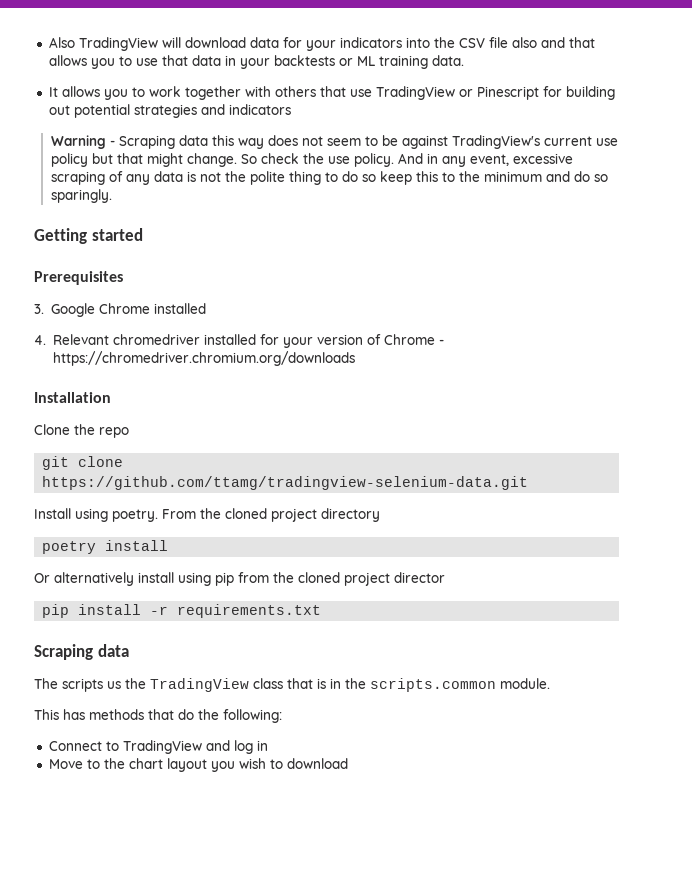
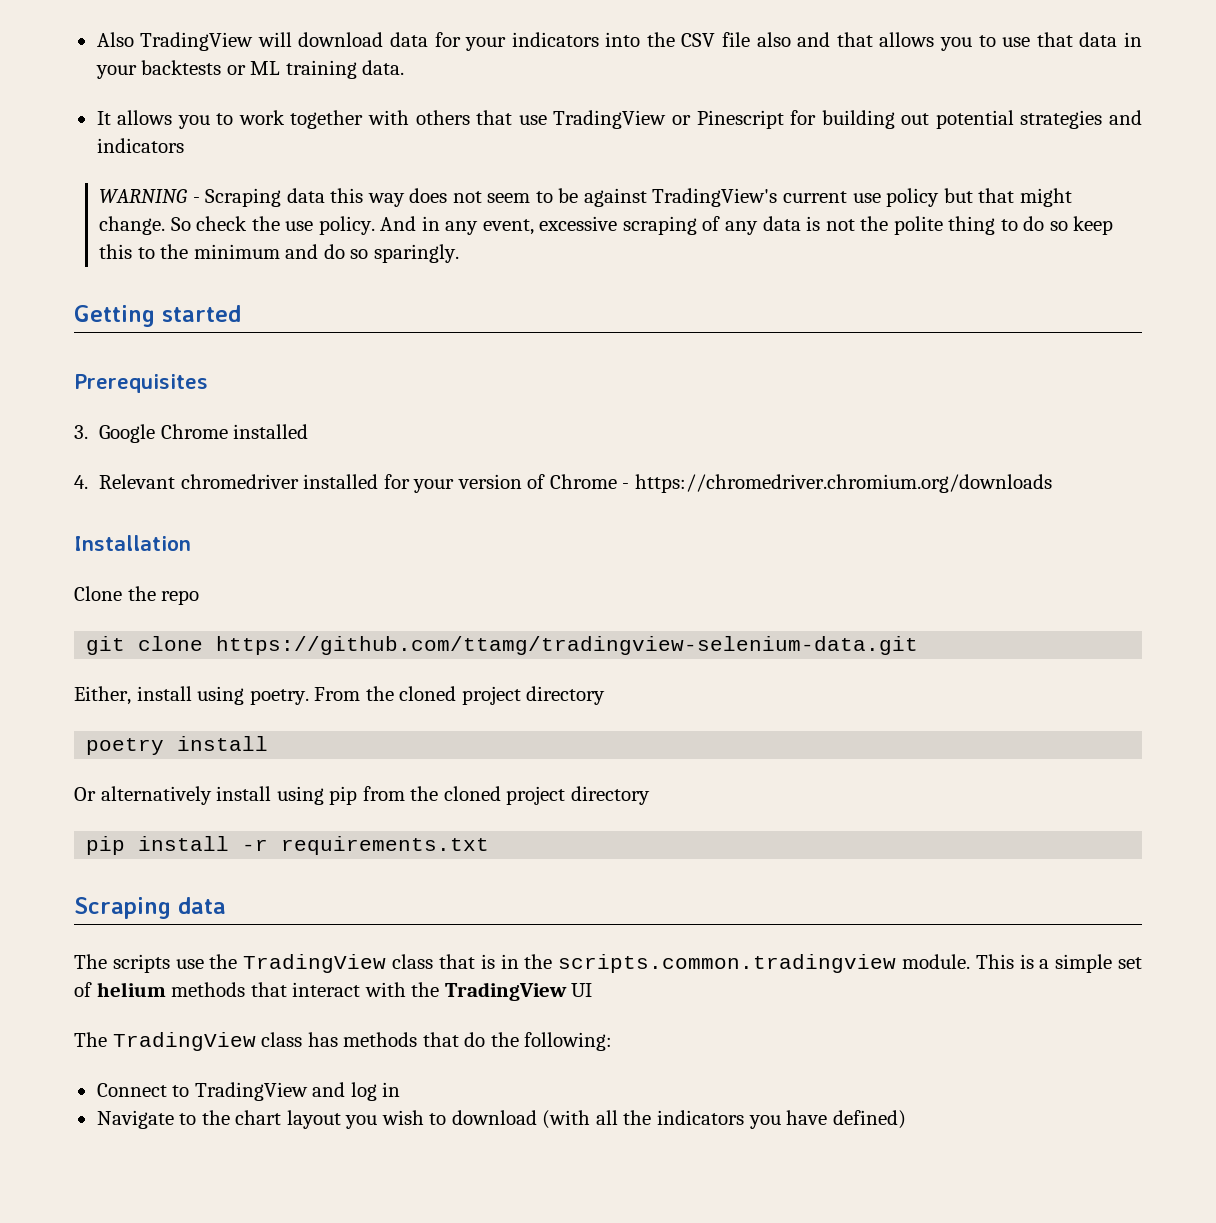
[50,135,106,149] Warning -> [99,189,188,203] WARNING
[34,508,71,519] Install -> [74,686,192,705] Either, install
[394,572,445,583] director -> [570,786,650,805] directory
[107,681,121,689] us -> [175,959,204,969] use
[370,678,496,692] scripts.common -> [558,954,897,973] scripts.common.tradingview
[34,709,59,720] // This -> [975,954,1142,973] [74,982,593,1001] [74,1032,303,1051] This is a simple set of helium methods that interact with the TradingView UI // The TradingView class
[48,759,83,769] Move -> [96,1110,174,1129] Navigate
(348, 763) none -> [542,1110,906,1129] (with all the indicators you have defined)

...

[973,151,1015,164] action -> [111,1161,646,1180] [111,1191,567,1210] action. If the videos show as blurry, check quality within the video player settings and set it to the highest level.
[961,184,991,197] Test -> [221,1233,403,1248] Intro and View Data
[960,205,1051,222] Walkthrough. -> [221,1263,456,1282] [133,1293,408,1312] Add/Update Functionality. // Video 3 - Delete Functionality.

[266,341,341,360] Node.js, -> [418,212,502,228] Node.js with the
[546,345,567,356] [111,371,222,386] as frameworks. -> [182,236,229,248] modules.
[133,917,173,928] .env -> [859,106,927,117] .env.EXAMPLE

WHAT TO WORK ON: Taking the entries above, write out exactly the lines starting with the line containing "[50,135,106,149] Warning ->" and going on through the line containing "[370,678,496,692] scripts.common ->", both included, and nothing else.

RESULT OF THE EXERCISE:
[50,135,106,149] Warning -> [99,189,188,203] WARNING
[34,508,71,519] Install -> [74,686,192,705] Either, install
[394,572,445,583] director -> [570,786,650,805] directory
[107,681,121,689] us -> [175,959,204,969] use
[370,678,496,692] scripts.common -> [558,954,897,973] scripts.common.tradingview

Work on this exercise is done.